20 min read

Replication

Summary of chapter 5 of Designing Data-Intensive Applications by Martin Kleppmann.

Scaling to Higher Load

We now move up a level and ask: what happens if multiple machines are involved in storage and retrieval of data?

There are various reasons why you might want to distribute a database across multiple machines:

  • Scalability

  • Fault tolerance/high availability

  • Latency

If all you need is to scale to higher load, the simplest approach is to buy a more powerful machine (sometimes called vertical scaling or scaling up).

Shared-Nothing Architectures

By contrast, shared-nothing architectures (sometimes called horizontal scaling or scaling out) have gained a lot of popularity. In this approach, each machine or virtual machine running the database software is called a node. Each node uses its CPUs, RAM, and disks independently. Any coordination between nodes is done at the software level, using a conventional network.

With cloud deployments of virtual machines, you don't need to be operating at Google scale: even for small companies, a multi-region distributed architecture is now feasible.

In this part of the book, we focus on shared-nothing architectures—not because they are necessarily the best choice for every use case, but rather because they require the most caution from you, the application developer. If your data is distributed across multiple nodes, you need to be aware of the constraints and trade-offs that occur in such a distributed system—the database cannot magically hide these from you.
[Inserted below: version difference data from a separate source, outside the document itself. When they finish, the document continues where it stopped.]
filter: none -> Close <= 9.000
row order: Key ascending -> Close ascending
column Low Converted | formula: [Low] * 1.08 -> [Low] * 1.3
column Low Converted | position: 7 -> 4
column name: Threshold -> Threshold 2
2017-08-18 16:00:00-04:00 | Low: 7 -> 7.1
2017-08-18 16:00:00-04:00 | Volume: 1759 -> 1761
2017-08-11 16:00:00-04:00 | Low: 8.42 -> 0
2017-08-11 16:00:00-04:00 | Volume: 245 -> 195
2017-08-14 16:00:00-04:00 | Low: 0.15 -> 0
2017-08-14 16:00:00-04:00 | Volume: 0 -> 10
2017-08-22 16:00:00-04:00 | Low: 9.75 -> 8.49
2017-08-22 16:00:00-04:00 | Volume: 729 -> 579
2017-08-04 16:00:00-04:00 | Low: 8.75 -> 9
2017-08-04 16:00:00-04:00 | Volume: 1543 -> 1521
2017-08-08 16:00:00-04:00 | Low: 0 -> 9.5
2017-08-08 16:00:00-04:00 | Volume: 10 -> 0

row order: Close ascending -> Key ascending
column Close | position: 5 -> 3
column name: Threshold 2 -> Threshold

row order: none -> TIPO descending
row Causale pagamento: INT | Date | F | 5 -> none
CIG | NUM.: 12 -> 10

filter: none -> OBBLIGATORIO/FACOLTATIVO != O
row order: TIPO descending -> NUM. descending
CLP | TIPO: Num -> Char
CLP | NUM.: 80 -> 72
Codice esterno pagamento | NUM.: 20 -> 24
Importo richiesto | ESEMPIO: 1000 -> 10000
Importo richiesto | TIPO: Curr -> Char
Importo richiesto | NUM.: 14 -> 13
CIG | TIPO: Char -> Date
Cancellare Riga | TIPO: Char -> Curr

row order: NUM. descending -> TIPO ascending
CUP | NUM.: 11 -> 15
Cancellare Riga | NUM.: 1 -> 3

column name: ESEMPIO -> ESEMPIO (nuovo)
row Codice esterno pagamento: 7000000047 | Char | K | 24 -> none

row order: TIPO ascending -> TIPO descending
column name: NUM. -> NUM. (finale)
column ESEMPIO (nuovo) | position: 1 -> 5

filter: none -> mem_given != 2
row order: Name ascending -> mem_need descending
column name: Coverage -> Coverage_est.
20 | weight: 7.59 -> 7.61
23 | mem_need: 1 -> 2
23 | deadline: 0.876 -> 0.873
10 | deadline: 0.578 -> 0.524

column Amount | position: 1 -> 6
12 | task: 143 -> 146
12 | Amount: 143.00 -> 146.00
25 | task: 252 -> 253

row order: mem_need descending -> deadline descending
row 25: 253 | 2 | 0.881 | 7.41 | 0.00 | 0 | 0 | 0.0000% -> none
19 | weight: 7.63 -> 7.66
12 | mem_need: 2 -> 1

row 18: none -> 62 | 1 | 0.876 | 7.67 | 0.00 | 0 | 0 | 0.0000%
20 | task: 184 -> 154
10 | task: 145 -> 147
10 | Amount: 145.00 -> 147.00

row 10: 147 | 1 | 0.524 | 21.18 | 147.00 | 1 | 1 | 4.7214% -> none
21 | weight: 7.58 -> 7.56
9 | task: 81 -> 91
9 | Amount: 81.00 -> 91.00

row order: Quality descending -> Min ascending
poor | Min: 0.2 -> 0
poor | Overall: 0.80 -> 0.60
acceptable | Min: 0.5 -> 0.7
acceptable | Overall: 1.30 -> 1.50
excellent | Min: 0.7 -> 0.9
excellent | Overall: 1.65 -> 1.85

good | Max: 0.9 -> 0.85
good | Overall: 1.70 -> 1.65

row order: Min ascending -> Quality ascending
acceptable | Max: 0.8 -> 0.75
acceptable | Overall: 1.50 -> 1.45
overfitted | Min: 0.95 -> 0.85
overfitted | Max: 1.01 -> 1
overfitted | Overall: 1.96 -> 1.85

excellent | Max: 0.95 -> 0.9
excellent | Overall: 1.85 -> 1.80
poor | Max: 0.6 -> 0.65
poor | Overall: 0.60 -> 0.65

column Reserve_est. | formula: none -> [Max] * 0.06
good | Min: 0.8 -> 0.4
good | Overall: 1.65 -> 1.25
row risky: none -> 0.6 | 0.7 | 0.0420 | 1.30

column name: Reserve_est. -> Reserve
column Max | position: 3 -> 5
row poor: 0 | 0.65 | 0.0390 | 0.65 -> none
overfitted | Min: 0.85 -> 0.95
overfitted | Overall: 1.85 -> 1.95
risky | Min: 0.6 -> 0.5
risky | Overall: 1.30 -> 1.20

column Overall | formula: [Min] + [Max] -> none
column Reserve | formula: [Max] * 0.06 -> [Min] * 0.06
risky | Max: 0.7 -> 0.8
Replication versus Partitioning

There are two common ways data is distributed across multiple nodes:

  • Replication. Keeping a copy of the same data on several different nodes, potentially in different locations. Replication provides redundancy: if some nodes are unavailable, the data can still be served from the remaining nodes. Replication can also help improve performance.

  • Partitioning. Splitting a big database into smaller subsets called partitions so that different partitions can be assigned to different nodes (also known as sharding).

Introduction

Replication means keeping a copy of the same data on multiple machines that are connected via a network. There are several reasons why you might want to replicate data:

  • To keep data geographically close to your users (and thus reduce latency).

  • To allow the system to continue working even if some of its parts have failed, thus increasing the availability of your system.

  • To scale out the number of machines that can serve read queries (and thus increase read throughput).

If the data that you're replicating does not change over time, then replication is easy: you just need to copy the data to every node once, and you're done. All of the difficulty in replication lies in handling changes to replicated data, and that's what this chapter is about. We will discuss three popular algorithms for replicating changes between nodes: single-leader, multi-leader, and leaderless replication. Almost all distributed databases use one of these three approaches. They all have various pros and cons, which we will examine in detail.

Leaders and Followers

Each node that stores a copy of the database is called a replica.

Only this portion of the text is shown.